A narração do protagonista Chimo (Mohamed Kouas), jovem sem interesse e sem esperança em seu futuro, é tanto necessidade como ferramenta. Necessidade porque a escrita é sua forma de extravasar emoções conflitantes e organizar experiências não menos harmoniosas. As conversas e contatos com Lila (Vahina Giocante), adolescente de pele clara e cabelos loiros, que não tira o sexo da boca e pratica-o parcialmente com Chimo, desorienta o rapaz, um tipo moreno de ascendência provavelmente argelina. Narrando com o verbo no passado, quando tudo já acabou, Chimo tenta escrever para, em última instância, entender os acontecimentos. Faz autobiografia colada ao momento narrado.

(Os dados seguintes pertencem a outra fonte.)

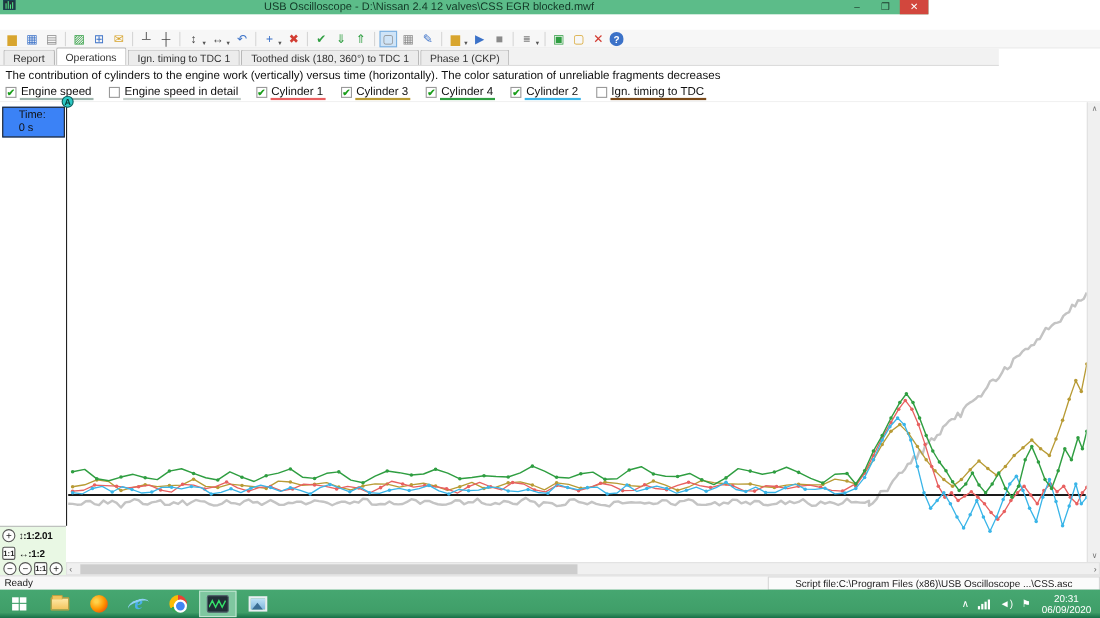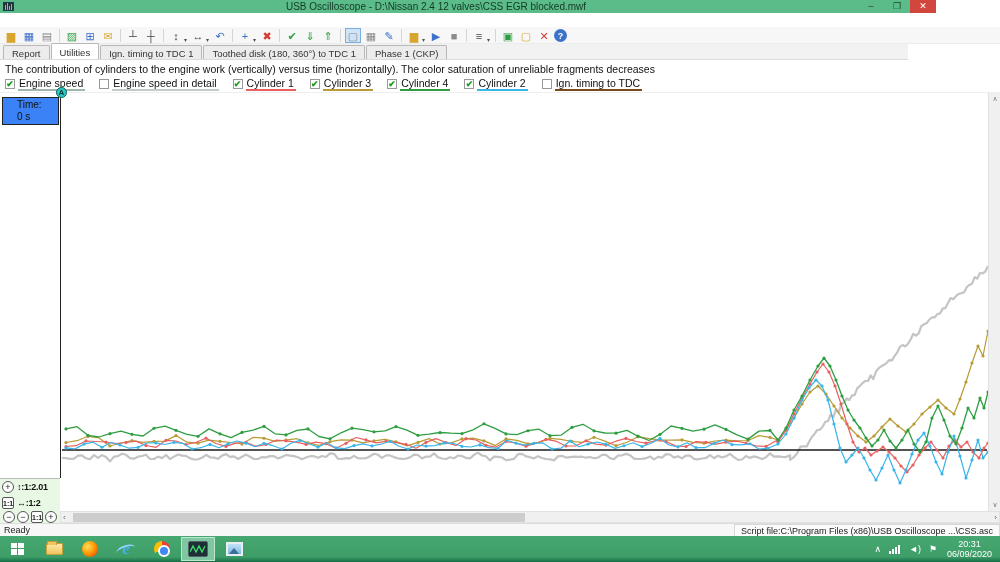--- a/index.html
+++ b/index.html
@@ -1,22 +1,22 @@
 <!DOCTYPE html>
 <html><head>
 <meta charset="utf-8">
 <style>
   * { margin:0; padding:0; box-sizing:border-box; }
   html,body { width:1000px; height:562px; overflow:hidden;
     font-family:"Liberation Sans", sans-serif; background:#fff; }
   #app { position:relative; width:1000px; height:562px; }
 
   
-  #titlebar { position:absolute; left:0; top:0; width:936px; height:13px;
-    background:#5cbc89; display:flex; align-items:center; }
+  #titlebar { position:absolute; left:0; top:0; width:844px; height:13px;
+    background:#5cbc89; display:flex; align-items:flex-start; }
   #app-icon { width:11px; height:9px; margin-left:3px; background:#24323a;
     border:1px solid #17414f; display:flex; align-items:flex-end; }
   #app-icon i { display:block; width:1px; background:#4fe08a; margin-left:1px; }
   #title-text { flex:1; text-align:center; font-size:10px; color:#123826; line-height:13px; }
   .winctl { width:26px; height:13px; font-size:9px; line-height:12px; text-align:center;
     color:#1c3a2c; }
   #btn-close { background:#d2473d; color:#fff; }
 
   
   #menubar { position:absolute; left:0; top:13px; width:1000px; height:14px;
@@ -91,21 +91,21 @@
     border:1px solid #e2e2e2; }
   #hthumb { position:absolute; left:12px; top:1px; width:452px; height:9px; background:#cdcdcd; }
   .harrow { position:absolute; top:1px; font-size:8px; color:#666; }
   #harrow-l { left:2px; } #harrow-r { right:2px; }
 
   
   #statusbar { position:absolute; left:0; top:523px; width:1000px; height:13px; background:#f7f7f7;
     border-top:1px solid #ddd; display:flex; align-items:center; justify-content:space-between; }
   #status-left { font-size:9px; color:#222; padding-left:4px; }
   #status-right { font-size:9px; color:#222; border:1px solid #d8d8d8; background:#fbfbfb;
-    padding:0 6px; height:13px; line-height:12px; }
+    padding:0 24px; height:13px; line-height:12px; }
 
   
   #taskbar { position:absolute; left:0; top:536px; width:1000px; height:26px;
     background:linear-gradient(180deg,#46a771 0%,#3f9e68 80%,#156e46 100%);
     display:flex; align-items:center; }
   .task-item { width:34px; height:24px; display:flex; align-items:center; justify-content:center;
     margin:0 1px; }
   .task-item.active { background:#7fc7a0; border:1px solid #bfe5d0; }
   .win-logo { width:14px; height:13px; display:grid; grid-template-columns:6px 6px;
     grid-template-rows:5px 6px; gap:1px; }
@@ -192,21 +192,21 @@
       <div class="tbtn dark drop">≡</div>
       <div class="tsep"></div>
       <div class="tbtn green">▣</div>
       <div class="tbtn gold">▢</div>
       <div class="tbtn red">✕</div>
       <div class="tbtn helpb">?</div>
     </div>
 
   <div id="tabbar">
       <div class="tab">Report</div>
-      <div class="tab active">Utilities</div>
+      <div class="tab active">Operations</div>
       <div class="tab">Ign. timing to TDC 1</div>
       <div class="tab">Toothed disk (180, 360°) to TDC 1</div>
       <div class="tab">Phase 1 (CKP)</div>
     </div>
 
   <div id="descrow">
     <div>The contribution of cylinders to the engine work (vertically) versus time (horizontally).  The color saturation of unreliable fragments decreases</div>
   </div>
 
   <div id="legendrow">

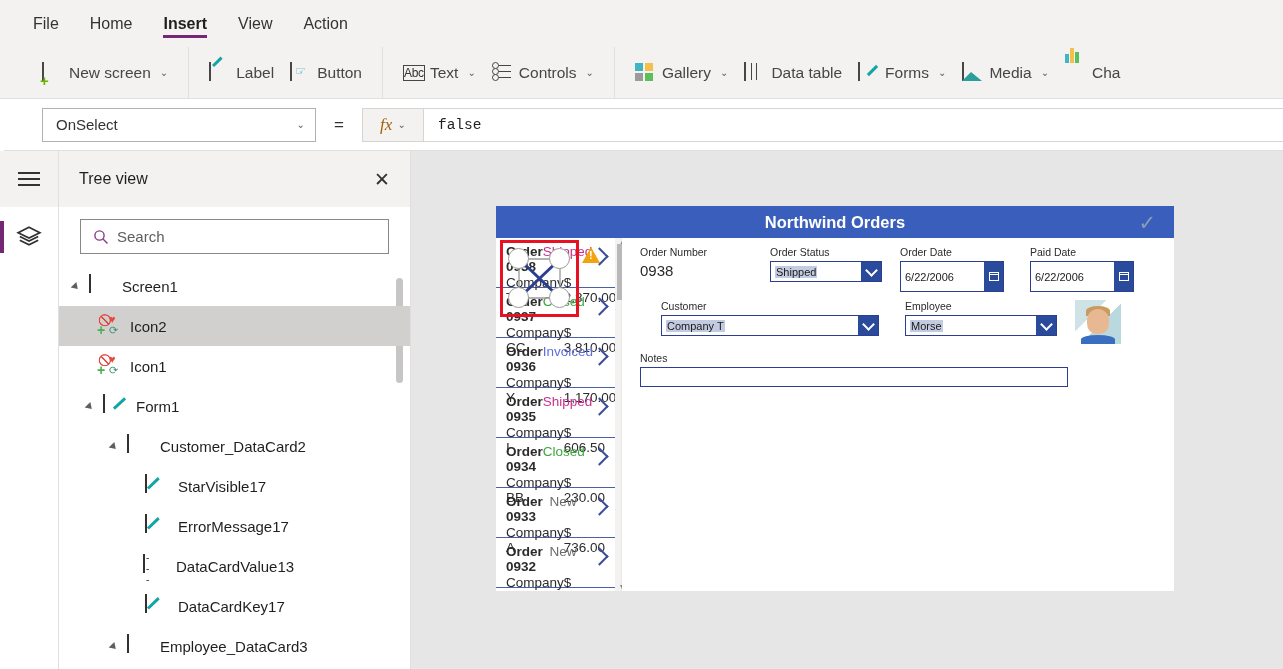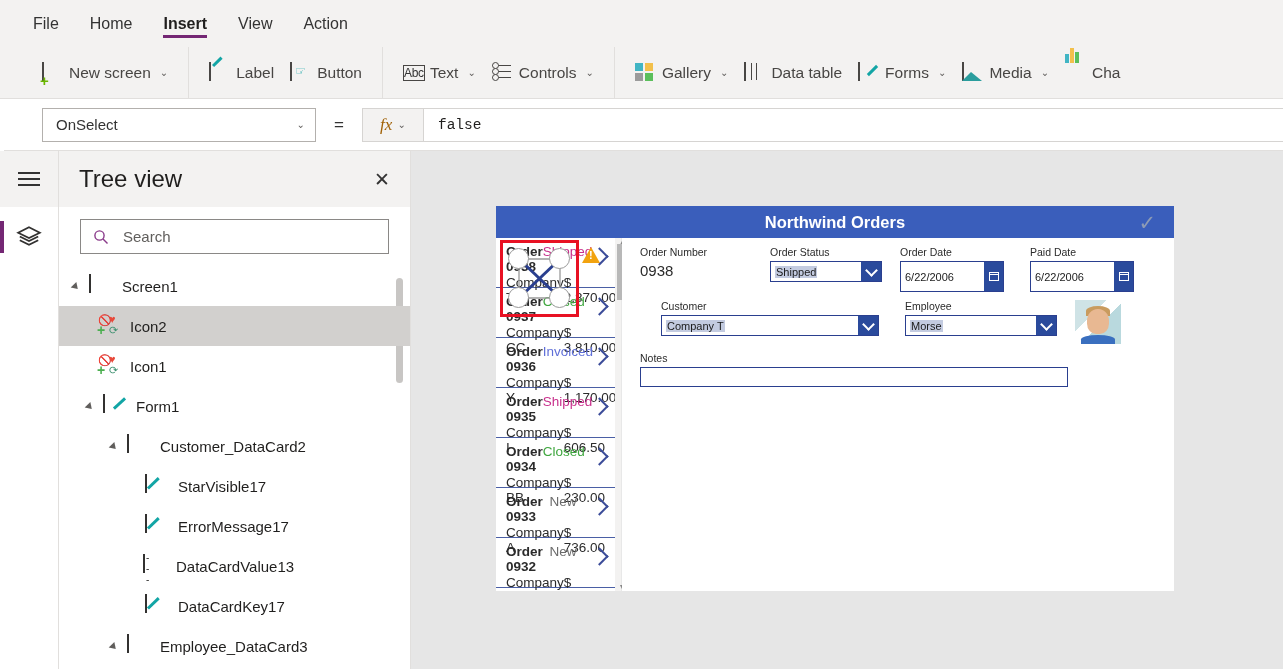--- a/index.html
+++ b/index.html
@@ -129,26 +129,26 @@
   
   .treepanel {
     position: absolute; left: 59px; top: 151px; width: 352px; bottom: 0;
     background: #ffffff; border-right: 1px solid #e1dfdd;
   }
   .tree-head {
     height: 56px; background: #f3f2f1;
     display: flex; align-items: center; justify-content: space-between;
     padding: 0 20px 0 20px;
   }
-  .tree-title { font-size: 24px; color: #201f1e; }
+  .tree-title { font-size: 16px; color: #201f1e; }
   .close-x { font-size: 19px; color: #333; cursor: pointer; line-height: 1; }
   .search-wrap { padding: 12px 21px 12px 21px; }
   .search-box {
     height: 35px; border: 1px solid #8a8886; background: #fff;
-    display: flex; align-items: center; padding-left: 12px; gap: 14px; cursor: text;
+    display: flex; align-items: center; padding-left: 12px; gap: 8px; cursor: text;
   }
   .search-box .ph { font-size: 15px; color: #605e5c; }
 
   .tree-list { position: absolute; top: 115px; left: 0; right: 0; bottom: 0; overflow: hidden; }
   .tree-row {
     height: 40px; display: flex; align-items: center; cursor: pointer;
     font-size: 15px; color: #201f1e; position: relative;
   }
   .tree-row.selected { background: #d2d0ce; }
   .caret {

Mas a escrita, além de ser desabafo, é sua arma. Com ela, pode sair do bairro, estudar, progredir. Essa marca do artista com potencial a ser desenvolvido será colado ao personagem, a partir da própria opção de elegê-lo como narrador-escritor, para diferenciá-lo de seus amigos delinquentes do bairro, que esbanjam e violência diante da sexualidade indiscreta de Lila. Chimo é o modelo, a exceção, o iluminado, vacinado contra a contaminação de seu meio embrutecedor e ignorante. Assim está na tela.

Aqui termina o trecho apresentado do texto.